WORK REQUIRED =
Could you retype every line below exactly, omitting the images?

· · ·

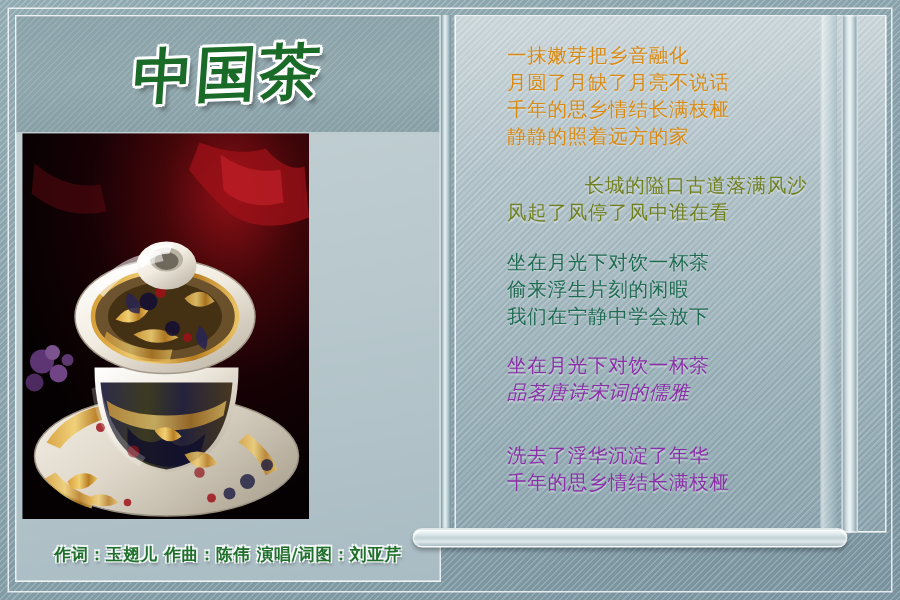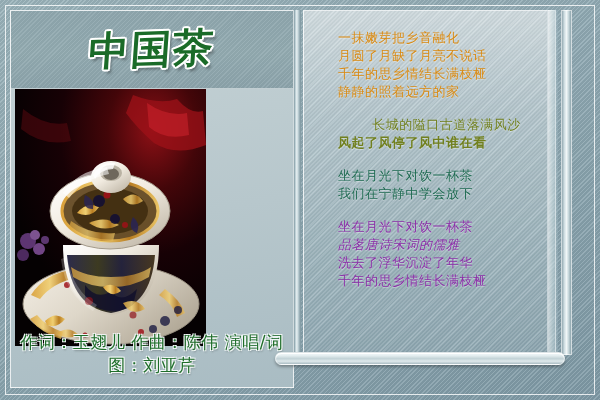--- a/index.html
+++ b/index.html
@@ -62,41 +62,41 @@
     position:absolute; left:4px; top:78px; width:191px; height:257px;
     overflow:hidden;
     background:radial-gradient(ellipse at 72% 16%, #7a0d12 0%, #3d0508 32%, #140104 62%, #060102 100%);
     box-shadow:inset 0 0 14px rgba(0,0,0,.75);
   }
   .tea-photo svg { display:block; width:100%; height:100%; }
 
   .credit {
     position:absolute; left:0; bottom:10px; width:100%;
     text-align:center;
-    font-size:17px; font-weight:normal; letter-spacing:.5px;
+    font-size:11px; font-weight:bold; letter-spacing:.5px;
     color:#1f6e2a;
     text-shadow:
       -1px -1px 0 #f2f7f7, 1px -1px 0 #f2f7f7,
       -1px  1px 0 #f2f7f7, 1px  1px 0 #f2f7f7,
       1px 2px 2px rgba(0,0,0,.30);
     margin-top: 48px;
   }
 
   
   .divider {
     position:absolute; left:293px; top:10px; width:8px; height:345px;
     background:linear-gradient(90deg,
       #7f97a0 0%, #b9ccd2 22%, #e8f1f3 46%, #c3d4d9 68%, #8ba2ab 100%);
     border-left:1px solid rgba(255,255,255,.55);
     border-right:1px solid rgba(120,145,155,.55);
   }
 
   
   .lyrics-card {
-    position:absolute; left:303px; top:10px; width:253px; height:345px;
+    position:absolute; left:303px; top:10px; width:288px; height:345px;
     background:
       linear-gradient(180deg,
         rgba(255,255,255,.55) 0%,
         rgba(233,241,243,.40) 30%,
         rgba(196,214,219,.33) 70%,
         rgba(168,190,198,.30) 100%);
     border:1px solid rgba(255,255,255,.80);
     overflow:hidden;
   }
   .lyrics-card::after{
@@ -268,30 +268,31 @@
   <div class="lyrics-card">
     <div class="lyrics-inner" id="lyrics-inner">
         <div class="stanza">
           <div class="line" style="color: rgb(217, 138, 18);">一抹嫩芽把乡音融化</div>
           <div class="line" style="color: rgb(217, 138, 18);">月圆了月缺了月亮不说话</div>
           <div class="line" style="color: rgb(217, 138, 18);">千年的思乡情结长满枝桠</div>
           <div class="line" style="color: rgb(217, 138, 18);">静静的照着远方的家</div>
         </div>
         <div class="stanza">
           <div class="line" style="color: rgb(113, 128, 31); text-align: center;">长城的隘口古道落满风沙</div>
-          <div class="line" style="color: rgb(113, 128, 31); font-weight: bold;">风起了风停了风中谁在看</div>
+          <div class="line" style="color: rgb(113, 128, 31);">风起了风停了风中谁在看</div>
         </div>
         <div class="stanza">
           <div class="line" style="color: rgb(31, 107, 82);">坐在月光下对饮一杯茶</div>
+          <div class="line" style="color: rgb(31, 107, 82);">偷来浮生片刻的闲暇</div>
           <div class="line" style="color: rgb(31, 107, 82);">我们在宁静中学会放下</div>
         </div>
         <div class="stanza">
           <div class="line" style="color: rgb(139, 46, 168);">坐在月光下对饮一杯茶</div>
           <div class="line" style="color: rgb(139, 46, 168); font-style: italic;">品茗唐诗宋词的儒雅</div>
-          <div class="line" style="color: rgb(139, 46, 168);">洗去了浮华沉淀了年华</div>
+          <div class="line" style="color: rgb(139, 46, 168); margin-top: 24px;">洗去了浮华沉淀了年华</div>
           <div class="line" style="color: rgb(139, 46, 168);">千年的思乡情结长满枝桠</div>
         </div>
       </div>
   </div>
 
   <div class="rail-v"></div>
   <div class="bar-v"></div>
   <div class="pill-h"></div>
 
 </div>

· · ·

TASK SOLUTION =
--- a/index.html
+++ b/index.html
@@ -62,41 +62,41 @@
     position:absolute; left:4px; top:78px; width:191px; height:257px;
     overflow:hidden;
     background:radial-gradient(ellipse at 72% 16%, #7a0d12 0%, #3d0508 32%, #140104 62%, #060102 100%);
     box-shadow:inset 0 0 14px rgba(0,0,0,.75);
   }
   .tea-photo svg { display:block; width:100%; height:100%; }
 
   .credit {
     position:absolute; left:0; bottom:10px; width:100%;
     text-align:center;
-    font-size:17px; font-weight:normal; letter-spacing:.5px;
+    font-size:11px; font-weight:bold; letter-spacing:.5px;
     color:#1f6e2a;
     text-shadow:
       -1px -1px 0 #f2f7f7, 1px -1px 0 #f2f7f7,
       -1px  1px 0 #f2f7f7, 1px  1px 0 #f2f7f7,
       1px 2px 2px rgba(0,0,0,.30);
     margin-top: 48px;
   }
 
   
   .divider {
     position:absolute; left:293px; top:10px; width:8px; height:345px;
     background:linear-gradient(90deg,
       #7f97a0 0%, #b9ccd2 22%, #e8f1f3 46%, #c3d4d9 68%, #8ba2ab 100%);
     border-left:1px solid rgba(255,255,255,.55);
     border-right:1px solid rgba(120,145,155,.55);
   }
 
   
   .lyrics-card {
-    position:absolute; left:303px; top:10px; width:253px; height:345px;
+    position:absolute; left:303px; top:10px; width:288px; height:345px;
     background:
       linear-gradient(180deg,
         rgba(255,255,255,.55) 0%,
         rgba(233,241,243,.40) 30%,
         rgba(196,214,219,.33) 70%,
         rgba(168,190,198,.30) 100%);
     border:1px solid rgba(255,255,255,.80);
     overflow:hidden;
   }
   .lyrics-card::after{
@@ -268,30 +268,31 @@
   <div class="lyrics-card">
     <div class="lyrics-inner" id="lyrics-inner">
         <div class="stanza">
           <div class="line" style="color: rgb(217, 138, 18);">一抹嫩芽把乡音融化</div>
           <div class="line" style="color: rgb(217, 138, 18);">月圆了月缺了月亮不说话</div>
           <div class="line" style="color: rgb(217, 138, 18);">千年的思乡情结长满枝桠</div>
           <div class="line" style="color: rgb(217, 138, 18);">静静的照着远方的家</div>
         </div>
         <div class="stanza">
           <div class="line" style="color: rgb(113, 128, 31); text-align: center;">长城的隘口古道落满风沙</div>
-          <div class="line" style="color: rgb(113, 128, 31); font-weight: bold;">风起了风停了风中谁在看</div>
+          <div class="line" style="color: rgb(113, 128, 31);">风起了风停了风中谁在看</div>
         </div>
         <div class="stanza">
           <div class="line" style="color: rgb(31, 107, 82);">坐在月光下对饮一杯茶</div>
+          <div class="line" style="color: rgb(31, 107, 82);">偷来浮生片刻的闲暇</div>
           <div class="line" style="color: rgb(31, 107, 82);">我们在宁静中学会放下</div>
         </div>
         <div class="stanza">
           <div class="line" style="color: rgb(139, 46, 168);">坐在月光下对饮一杯茶</div>
           <div class="line" style="color: rgb(139, 46, 168); font-style: italic;">品茗唐诗宋词的儒雅</div>
-          <div class="line" style="color: rgb(139, 46, 168);">洗去了浮华沉淀了年华</div>
+          <div class="line" style="color: rgb(139, 46, 168); margin-top: 24px;">洗去了浮华沉淀了年华</div>
           <div class="line" style="color: rgb(139, 46, 168);">千年的思乡情结长满枝桠</div>
         </div>
       </div>
   </div>
 
   <div class="rail-v"></div>
   <div class="bar-v"></div>
   <div class="pill-h"></div>
 
 </div>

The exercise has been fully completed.